Mi sono lasciata trasportare dalle sensazioni con cui quest brano è capace di avvolgere: il suo autore voleva che fosse, forse non a caso, ascoltato più che ballato, così come si ascolta dentro di sè un addio.

La lunga introduzione al pianoforte crea una sorta di suspense accompagnata dalla dolcezza che le note lentamente cominciano a esprimere.

La geniale melodia principale sfocia poi nelle note del bandoneon, il tipico strumento del tango argentino che ricorda una grande fisarmonica. Con la soavità delle sue note acute suonate con la mano destra, il bandoneon inizia a danzare e a darsi il cambio con le note del pianoforte più gravi, più cupe e profonde, quasi in un’alternanza di speranza e delusione.

Adios Nonino é un percorso di vita nei suoi nove minuti ipnotici: c’è un inizio che è quasi una nascita, c’è calma, equilibrio; arriva poi l’esplorazione cui segue una corsa sfrenata, ricerca, ansia, angoscia; e ancora il placarsi a metà brano con l’armonia dei suoni; poi arriva il finale nell’arrendevole e struggente tristezza del violino che lentamente, come la vita, si spegne e segna il suo addio.

Adios Nonino é legato a una vita che si spegne: fu composto da Astor Piazzolla a New York nel 1959 dopo aver ricevuto la notizia della morte improvvisa del padre Vincente, chiamato affettuosamente Nonino, una variante ispanica del nostro vezzeggiativo Nonnino. Il brano nasce per dirgli addio, per salutarlo da lontano un’ultima volta.

Anche nella mia memoria questo tango é legato a una vita di una persona cara che se ne é andata all’improvviso, al suo sorriso che poche ore prima aveva ascoltato le note dell’amato tango, sorseggiando un bourbon seduto con eleganza nella sua verde poltrona.

Adios Nonino é uno dei pezzi più rappresentativi di Piazzola che lo definì il suo tango “numero uno”; lo amava profondamente così come amava immensamente quel padre tanguero della “vecchia guardia”, dal lavoro poco chiaro, poiché pare fosse un collaboratore di un boss della mala, così come racconta in un’intervista precisando con orgoglio che Victor “era mas loco que yo”!

Da lui imparò ad amare il tango, ma nello stesso tempo ad allontanarsi da quel genere di tango che riteneva troppo popolare, per cercare quello nuovo o meglio per cercarne l’evoluzione ed elevarlo a musica colta ed elegante.

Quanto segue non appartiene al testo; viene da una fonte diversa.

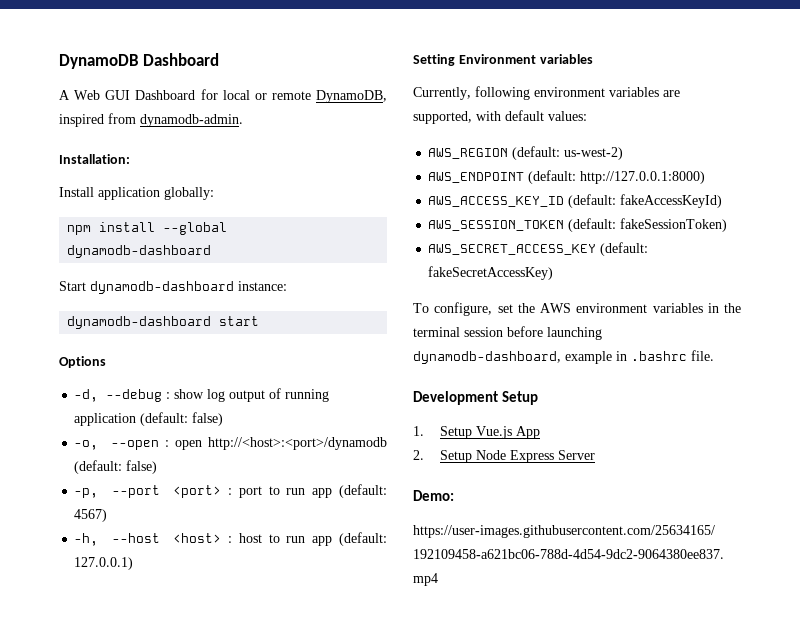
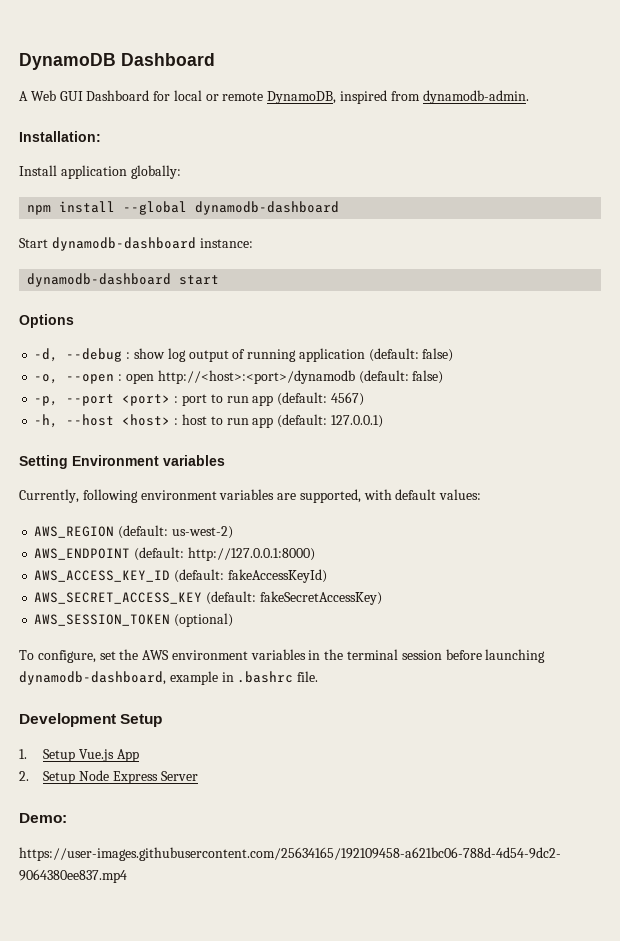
[428,218,728,232] // AWS_SESSION_TOKEN (default: fakeSessionToken) -> (327, 576) none
(554, 273) none -> [34,613,234,627] // AWS_SESSION_TOKEN (optional)

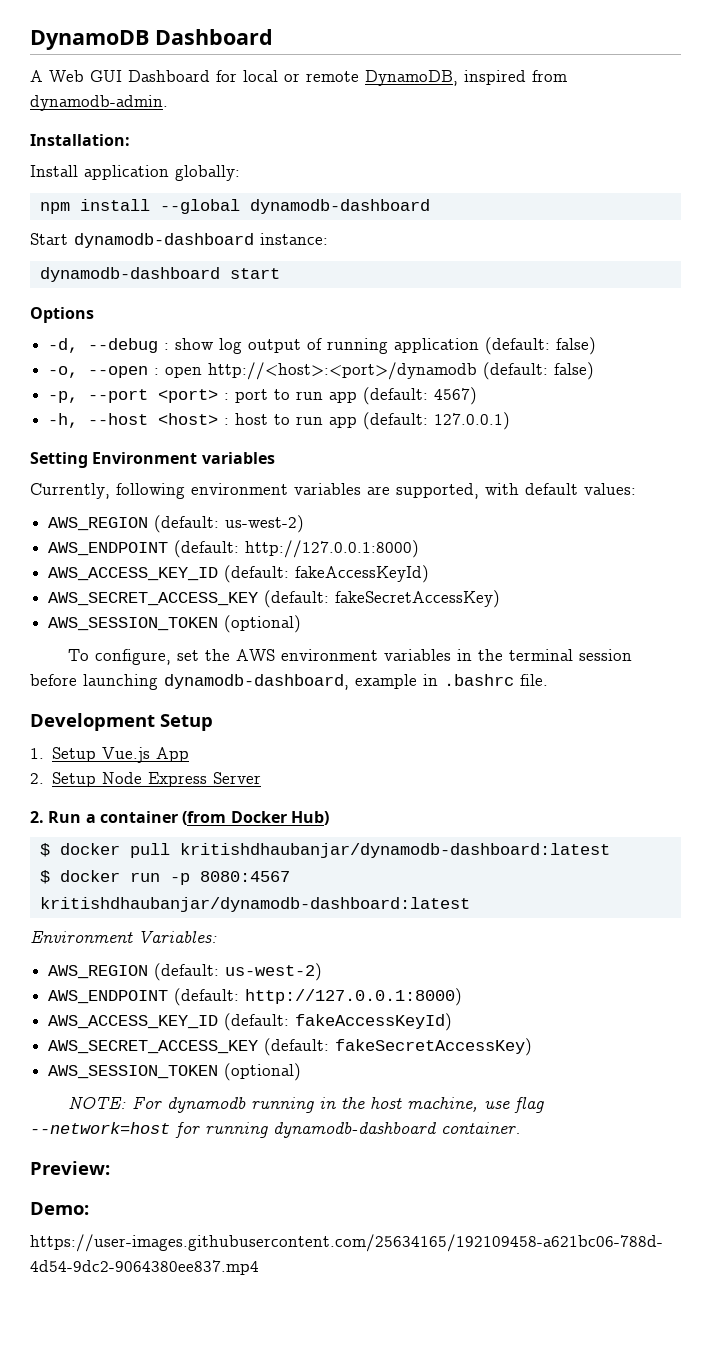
(198, 776) none -> [30,811,329,825] [39,843,610,858] [39,870,290,885] [39,897,470,912] [30,930,217,943] [48,963,323,981] [48,988,463,1006] [48,1013,453,1031] [48,1038,533,1056] [48,1063,302,1081] [68,1096,545,1113] [30,1122,521,1138] [30,1161,110,1175] // 2. Run a container (from Docker Hub) // $ docker pull kritishdhaubanjar/dynamodb-dashboard:latest // $ docker run -p 8080:4567 kritishdhaubanjar/dynamodb-dashboard:latest // Environment Variables: // AWS_REGION (default: us-west-2) // AWS_ENDPOINT (default: http://127.0.0.1:8000) // AWS_ACCESS_KEY_ID (default: fakeAccessKeyId) // AWS_SECRET_ACCESS_KEY (default: fakeSecretAccessKey) // AWS_SESSION_TOKEN (optional) // NOTE: For dynamodb running in the host machine, use flag --network=host for running dynamodb-dashboard container. // Preview:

La biografia di Astor Piazzola si può leggere ovunque. Desidero ricordare di lui ciò che invece traspare dalle sue interviste, dove il suo sguardo sicuro ti arriva dritto, nonostante il filtro di YouTube, come se fosse di fronte a te; della determinazione di cui sono condite le sue parole, della sua caparbietà nel cercare il nuovo senza perderne però le radici, del racconto di Parigi dove ha studiato con dedizione e passione la musica classica, abbandonando il tango per cinque lunghi anni senza più “tocar el bandoneon”, ma dedicandosi solo al pianoforte.

Voglio ricordare della sua sfida ai canoni prestabiliti del tango: “in Argentina si poteva cambiare tutto ma non il tango” e lui ne ebbe il coraggio, l’ardore o “ la felice idea” di cambiare quel tango classico che in maniera totalmente istintiva aveva suonato da ragazzino accanto a Carlos Gardel, il mito del tango degli  anni ‘30/’40.

I grandi di allora videro subito la sua genialità e la visione del futuro, la sua modernità che però mai venne meno alla fede nel tango, perché nelle sue stesse parole:

“El tango se lleva dentro de la piel”…Il tango si porta dentro la pelle”!